Great post, Heather. People really need to think about the reasons they want rabbits (or any animal) quite a bit before they get one. Especially this time of year when the feed stores will be hanging out their “We have bunnies” signs. We recently had a mama bunny make a burrow in our front yard and have babies. I blogged about it today.
If somebody sees my daughters’ cat for the first time and asks it’s name, I reply “We didn’t give it a name, it’s just a
meat cat.” Creates a really awkward moment.
Been raising rabbits for years on our little homestead in a small town. I totally agree with this post.
Ok, now that that’s out of my system – great post! I definitely agree that bunnies make great pets, after the age of about 7-8. My step daughter had a bunny a few years ago at her mom’s house and a cat got ahold of it… I still don’t think the poor girl is over it. Once kids can take responsibility of another live being, then pets are awesome.
I have quite a few friends who own rabbits. I love that my children can enjoy their friends rabbits, but I myself would not like to have them as pets and although I have heard that the meat is tasty, I can’t imagine eating one.
I had these for pets growing up and would love to get them for my boys once they are a little older. Thanks for the post!!
We tried raising Rex rabbits for a while, but they kept dying in childbirth – like 4 of them in a row. So, we ended up giving up on that and raising chickens instead.
I love this post. I didn’t know any of this! We really want chickens, but not sure if we are allowed on our property, but a rabbit is doable!
I had a pet rabbit once and it was so much fun! They are great pets and they naturally use a litter box like a cat! its amazing! I just wish I would’ve played with mine more when he was a baby. He was a bit skittish with me but got along with my cats and dog fabulously!
I had two rabbits growing up and we loved them like family.
Fiber Rabbits need frequent brushing if you want quality wool, and it takes a lot of them to make a skein.
Rabbit Urine strips the galvanizing off cage wire. Even with cleaning cages weekly you’ll replace cage bottoms every other year.
Poorly managed manure draws flies and smells like ammonia. Plan on cleaning this up a couple of times a week and adding carbon to make it compost. It’s also occasionally sticky enough to thwart many of the “easy” ways to automate this.
Meat Rabbits need to be processed in a timely manner or the meat is tough.
Meat rabbits are a very low-margin business. Do the math before investing your treasure.
People think you are evil if you eat defenseless bunnies.
Defenseless bunnies bite and scratch.
Tractoring rabbits is much harder than chickens.
Hot weather is hard on rabbits. (Tennessee, zone 7.)
“Tastes like chicken.”
Rabbits have huge livers and my kids both like them now.
Fertilizer for your garden that attracts earthworms.
Semi-socialized rabbits will sometimes return home if they escape.

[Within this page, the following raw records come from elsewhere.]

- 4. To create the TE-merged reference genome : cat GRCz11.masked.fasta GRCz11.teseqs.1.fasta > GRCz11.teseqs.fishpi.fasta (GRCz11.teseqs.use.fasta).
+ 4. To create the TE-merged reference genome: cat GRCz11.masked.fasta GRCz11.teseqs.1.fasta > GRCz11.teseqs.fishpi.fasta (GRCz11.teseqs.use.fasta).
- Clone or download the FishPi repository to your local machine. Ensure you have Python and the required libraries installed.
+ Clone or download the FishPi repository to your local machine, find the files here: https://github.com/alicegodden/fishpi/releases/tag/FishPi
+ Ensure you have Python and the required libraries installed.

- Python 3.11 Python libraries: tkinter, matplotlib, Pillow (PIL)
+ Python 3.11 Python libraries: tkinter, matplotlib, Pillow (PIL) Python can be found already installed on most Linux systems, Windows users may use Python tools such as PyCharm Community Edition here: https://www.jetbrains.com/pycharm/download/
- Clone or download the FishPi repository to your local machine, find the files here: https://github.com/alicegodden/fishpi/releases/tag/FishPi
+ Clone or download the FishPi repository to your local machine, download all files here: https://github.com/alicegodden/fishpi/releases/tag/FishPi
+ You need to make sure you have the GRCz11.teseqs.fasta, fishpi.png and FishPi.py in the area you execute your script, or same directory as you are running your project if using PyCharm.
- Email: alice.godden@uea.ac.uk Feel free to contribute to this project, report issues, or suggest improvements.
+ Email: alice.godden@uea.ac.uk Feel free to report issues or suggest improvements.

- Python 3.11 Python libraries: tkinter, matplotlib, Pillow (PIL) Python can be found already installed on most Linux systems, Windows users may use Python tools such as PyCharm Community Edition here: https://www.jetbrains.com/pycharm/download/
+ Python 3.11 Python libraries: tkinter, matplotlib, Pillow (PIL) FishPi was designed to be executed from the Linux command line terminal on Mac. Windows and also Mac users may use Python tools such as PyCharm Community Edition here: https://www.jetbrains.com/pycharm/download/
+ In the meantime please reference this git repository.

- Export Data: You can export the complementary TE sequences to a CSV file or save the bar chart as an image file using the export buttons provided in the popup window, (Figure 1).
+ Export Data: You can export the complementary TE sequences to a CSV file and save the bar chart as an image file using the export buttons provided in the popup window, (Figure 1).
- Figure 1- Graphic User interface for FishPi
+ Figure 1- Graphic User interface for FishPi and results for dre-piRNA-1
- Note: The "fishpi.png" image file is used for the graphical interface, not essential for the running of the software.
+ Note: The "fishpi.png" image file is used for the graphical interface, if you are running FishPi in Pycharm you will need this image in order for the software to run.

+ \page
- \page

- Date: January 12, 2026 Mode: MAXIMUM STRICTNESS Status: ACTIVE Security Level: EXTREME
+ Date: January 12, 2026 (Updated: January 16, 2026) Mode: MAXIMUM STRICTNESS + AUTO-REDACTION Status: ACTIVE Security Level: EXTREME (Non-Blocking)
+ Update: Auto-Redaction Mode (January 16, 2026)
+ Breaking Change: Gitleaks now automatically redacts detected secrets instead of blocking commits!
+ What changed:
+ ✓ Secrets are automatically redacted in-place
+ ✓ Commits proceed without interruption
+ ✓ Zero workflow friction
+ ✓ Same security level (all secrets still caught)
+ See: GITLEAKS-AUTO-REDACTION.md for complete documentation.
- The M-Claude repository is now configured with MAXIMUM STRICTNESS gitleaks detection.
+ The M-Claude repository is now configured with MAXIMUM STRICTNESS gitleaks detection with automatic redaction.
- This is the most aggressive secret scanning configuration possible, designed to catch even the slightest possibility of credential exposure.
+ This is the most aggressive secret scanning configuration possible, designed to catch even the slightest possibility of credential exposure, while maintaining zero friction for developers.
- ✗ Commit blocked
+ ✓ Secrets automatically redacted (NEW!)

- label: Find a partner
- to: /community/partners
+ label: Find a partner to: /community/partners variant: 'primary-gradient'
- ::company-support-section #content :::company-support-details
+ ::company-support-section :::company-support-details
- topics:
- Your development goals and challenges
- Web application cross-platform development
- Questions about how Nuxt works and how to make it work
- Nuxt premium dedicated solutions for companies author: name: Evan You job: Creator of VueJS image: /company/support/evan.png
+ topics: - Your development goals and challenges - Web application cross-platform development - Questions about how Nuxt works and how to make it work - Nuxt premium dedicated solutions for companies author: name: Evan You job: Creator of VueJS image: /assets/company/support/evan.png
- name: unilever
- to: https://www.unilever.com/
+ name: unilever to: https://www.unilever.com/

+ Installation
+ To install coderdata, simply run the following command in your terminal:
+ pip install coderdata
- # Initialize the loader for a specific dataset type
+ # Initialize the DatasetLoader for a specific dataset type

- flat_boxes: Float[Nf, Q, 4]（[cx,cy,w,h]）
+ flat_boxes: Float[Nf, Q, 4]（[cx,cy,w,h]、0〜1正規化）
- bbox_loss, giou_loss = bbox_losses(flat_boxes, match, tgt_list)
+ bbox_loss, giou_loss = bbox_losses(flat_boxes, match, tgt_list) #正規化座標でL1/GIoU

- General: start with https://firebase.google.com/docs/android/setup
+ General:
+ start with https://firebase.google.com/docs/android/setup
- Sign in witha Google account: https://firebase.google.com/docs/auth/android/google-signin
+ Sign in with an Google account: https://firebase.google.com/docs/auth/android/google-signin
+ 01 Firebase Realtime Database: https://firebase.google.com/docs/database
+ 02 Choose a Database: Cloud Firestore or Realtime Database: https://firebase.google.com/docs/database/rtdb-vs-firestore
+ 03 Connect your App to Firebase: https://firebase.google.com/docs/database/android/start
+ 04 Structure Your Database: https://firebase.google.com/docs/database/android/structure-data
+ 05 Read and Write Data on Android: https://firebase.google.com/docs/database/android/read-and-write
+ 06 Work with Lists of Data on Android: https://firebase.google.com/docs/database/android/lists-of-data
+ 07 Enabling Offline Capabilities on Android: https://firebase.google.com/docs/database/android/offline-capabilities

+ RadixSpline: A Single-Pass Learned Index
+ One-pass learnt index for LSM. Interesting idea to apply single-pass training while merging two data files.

After being stuck on pellets and hay all winter long you can see literal glee when you give them their first bunch of spring weeds.
all great add ons!!
We have been thinking about raising rabbits for a while but I can’t get my husband to agree! Ill send this along to him and see if he is up for it. Do yours live outside or inside?
ours live outside in an old metal shed that we “converted” to a rabbit barn.
My husband’s family used to raise rabbits when he was small. Being he was the boy next door I got to come over and play with them. Most they raised to eat but he kept some as pets too. It was a great learning experience.
We have been thinking of letting our son get a rabbit. He wants to show it for 4H stuff (county fairs)
Wow! I never would have thought that so much would have to go into having rabbits but it makes sense!